What the task requires.
A verbatim copy of the data is wanted, minus any picture in it.

Excerpted records.
BEGIN

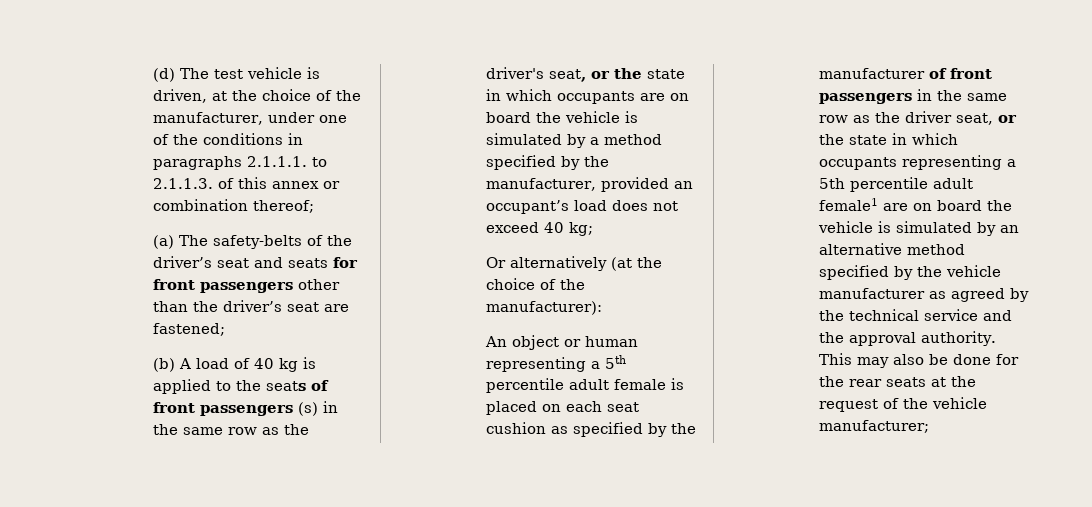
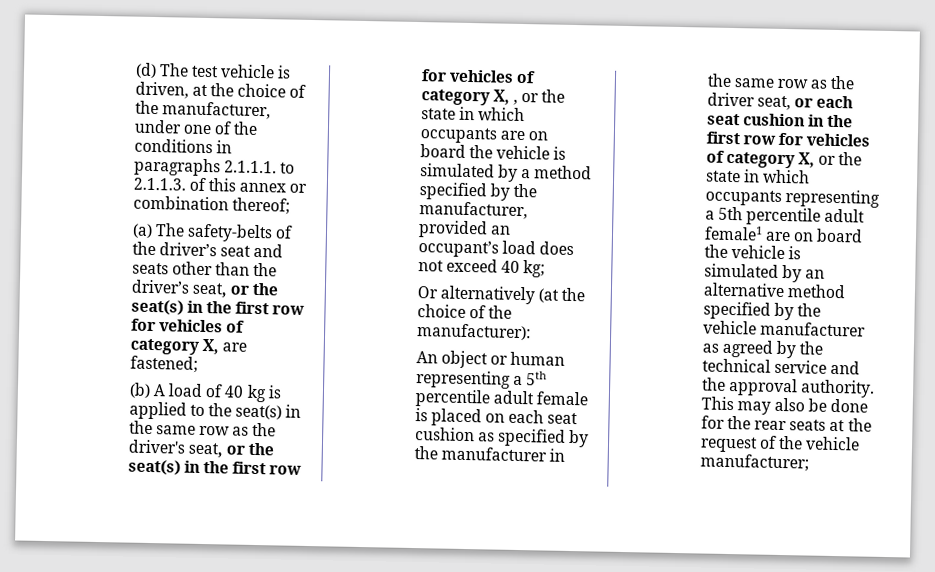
- (a) The safety-belts of the driver’s seat and seats for front passengers other than the driver’s seat are fastened;
+ (a) The safety-belts of the driver’s seat and seats other than the driver’s seat, or the seat(s) in the first row for vehicles of category X, are fastened;
- (b) A load of 40 kg is applied to the seats of front passengers (s) in the same row as the driver's seat, or the state in which occupants are on board the vehicle is simulated by a method specified by the manufacturer, provided an occupant’s load does not exceed 40 kg;
+ (b) A load of 40 kg is applied to the seat(s) in the same row as the driver's seat, or the seat(s) in the first row for vehicles of category X, , or the state in which occupants are on board the vehicle is simulated by a method specified by the manufacturer, provided an occupant’s load does not exceed 40 kg;
- An object or human representing a 5th percentile adult female is placed on each seat cushion as specified by the manufacturer of front passengers in the same row as the driver seat, or the state in which occupants representing a 5th percentile adult female1 are on board the vehicle is simulated by an alternative method specified by the vehicle manufacturer as agreed by the technical service and the approval authority.
+ An object or human representing a 5th percentile adult female is placed on each seat cushion as specified by the manufacturer in the same row as the driver seat, or each seat cushion in the first row for vehicles of category X, or the state in which occupants representing a 5th percentile adult female1 are on board the vehicle is simulated by an alternative method specified by the vehicle manufacturer as agreed by the technical service and the approval authority.

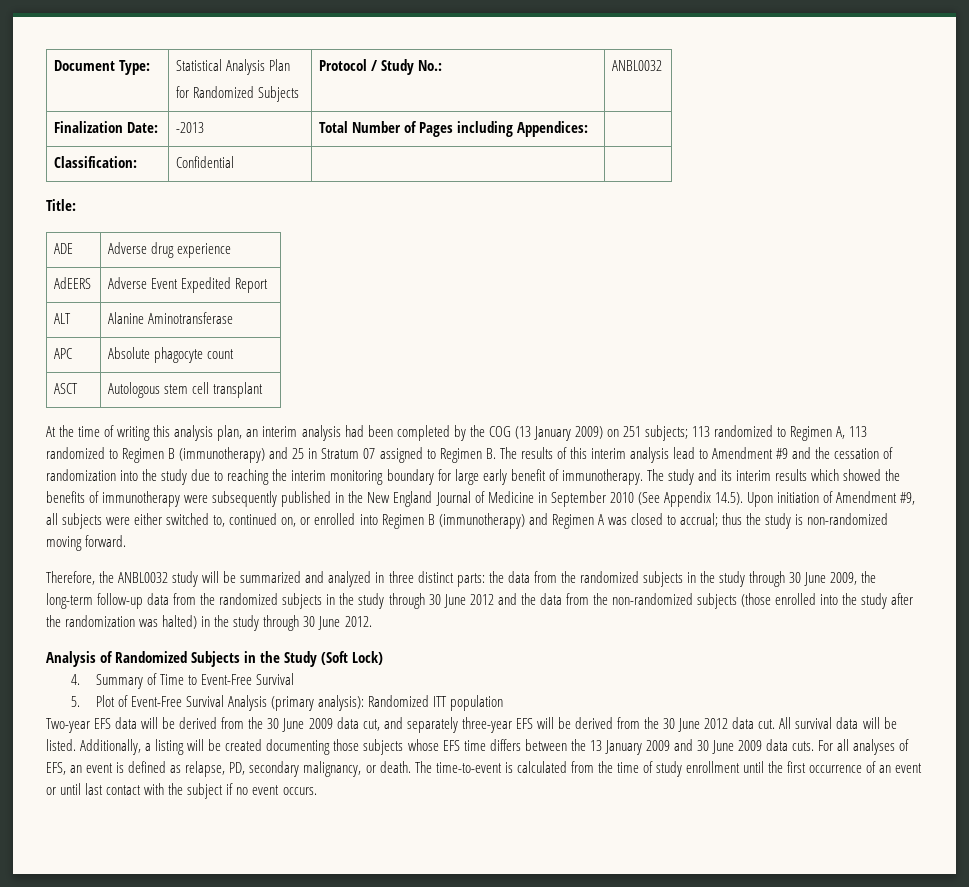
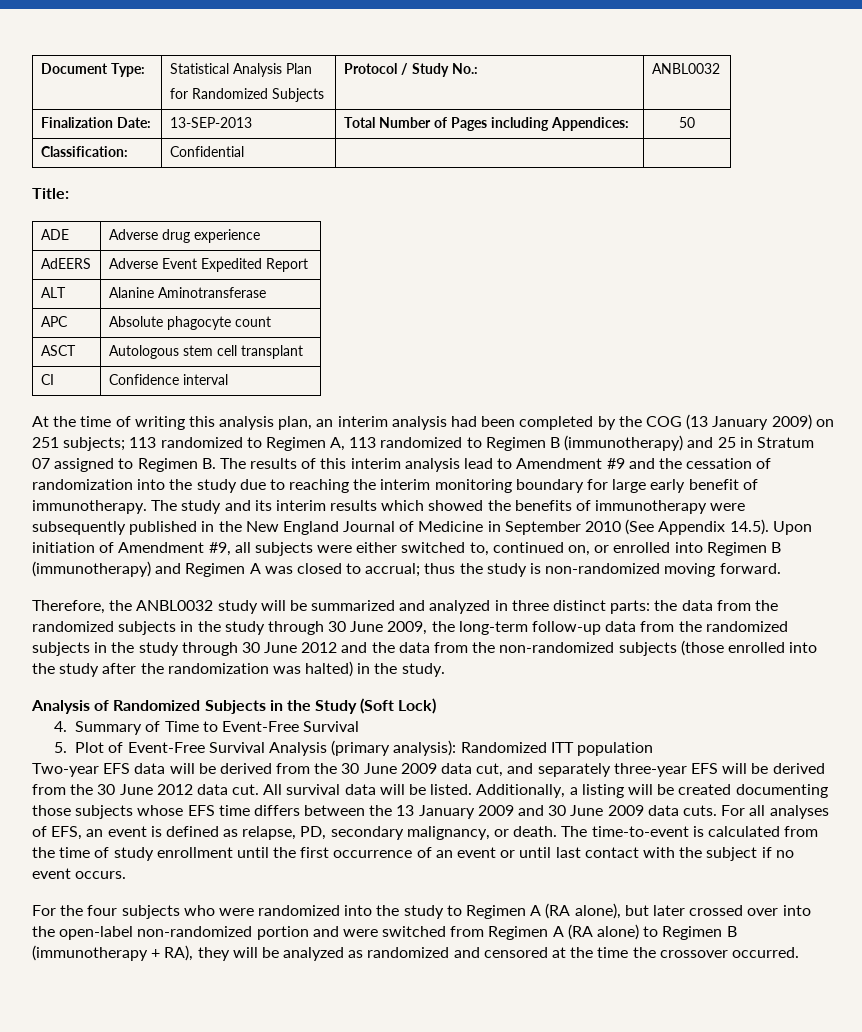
- Finalization Date: | -2013 | Total Number of Pages including Appendices: |
+ Finalization Date: | 13-SEP-2013 | Total Number of Pages including Appendices: | 50
+ CI | Confidence interval
- Therefore, the ANBL0032 study will be summarized and analyzed in three distinct parts: the data from the randomized subjects in the study through 30 June 2009, the long-term follow-up data from the randomized subjects in the study through 30 June 2012 and the data from the non-randomized subjects (those enrolled into the study after the randomization was halted) in the study through 30 June 2012.
+ Therefore, the ANBL0032 study will be summarized and analyzed in three distinct parts: the data from the randomized subjects in the study through 30 June 2009, the long-term follow-up data from the randomized subjects in the study through 30 June 2012 and the data from the non-randomized subjects (those enrolled into the study after the randomization was halted) in the study.
+ For the four subjects who were randomized into the study to Regimen A (RA alone), but later crossed over into the open-label non-randomized portion and were switched from Regimen A (RA alone) to Regimen B (immunotherapy + RA), they will be analyzed as randomized and censored at the time the crossover occurred.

END

Completed exercise.
- (a) The safety-belts of the driver’s seat and seats for front passengers other than the driver’s seat are fastened;
+ (a) The safety-belts of the driver’s seat and seats other than the driver’s seat, or the seat(s) in the first row for vehicles of category X, are fastened;
- (b) A load of 40 kg is applied to the seats of front passengers (s) in the same row as the driver's seat, or the state in which occupants are on board the vehicle is simulated by a method specified by the manufacturer, provided an occupant’s load does not exceed 40 kg;
+ (b) A load of 40 kg is applied to the seat(s) in the same row as the driver's seat, or the seat(s) in the first row for vehicles of category X, , or the state in which occupants are on board the vehicle is simulated by a method specified by the manufacturer, provided an occupant’s load does not exceed 40 kg;
- An object or human representing a 5th percentile adult female is placed on each seat cushion as specified by the manufacturer of front passengers in the same row as the driver seat, or the state in which occupants representing a 5th percentile adult female1 are on board the vehicle is simulated by an alternative method specified by the vehicle manufacturer as agreed by the technical service and the approval authority.
+ An object or human representing a 5th percentile adult female is placed on each seat cushion as specified by the manufacturer in the same row as the driver seat, or each seat cushion in the first row for vehicles of category X, or the state in which occupants representing a 5th percentile adult female1 are on board the vehicle is simulated by an alternative method specified by the vehicle manufacturer as agreed by the technical service and the approval authority.

- Finalization Date: | -2013 | Total Number of Pages including Appendices: |
+ Finalization Date: | 13-SEP-2013 | Total Number of Pages including Appendices: | 50
+ CI | Confidence interval
- Therefore, the ANBL0032 study will be summarized and analyzed in three distinct parts: the data from the randomized subjects in the study through 30 June 2009, the long-term follow-up data from the randomized subjects in the study through 30 June 2012 and the data from the non-randomized subjects (those enrolled into the study after the randomization was halted) in the study through 30 June 2012.
+ Therefore, the ANBL0032 study will be summarized and analyzed in three distinct parts: the data from the randomized subjects in the study through 30 June 2009, the long-term follow-up data from the randomized subjects in the study through 30 June 2012 and the data from the non-randomized subjects (those enrolled into the study after the randomization was halted) in the study.
+ For the four subjects who were randomized into the study to Regimen A (RA alone), but later crossed over into the open-label non-randomized portion and were switched from Regimen A (RA alone) to Regimen B (immunotherapy + RA), they will be analyzed as randomized and censored at the time the crossover occurred.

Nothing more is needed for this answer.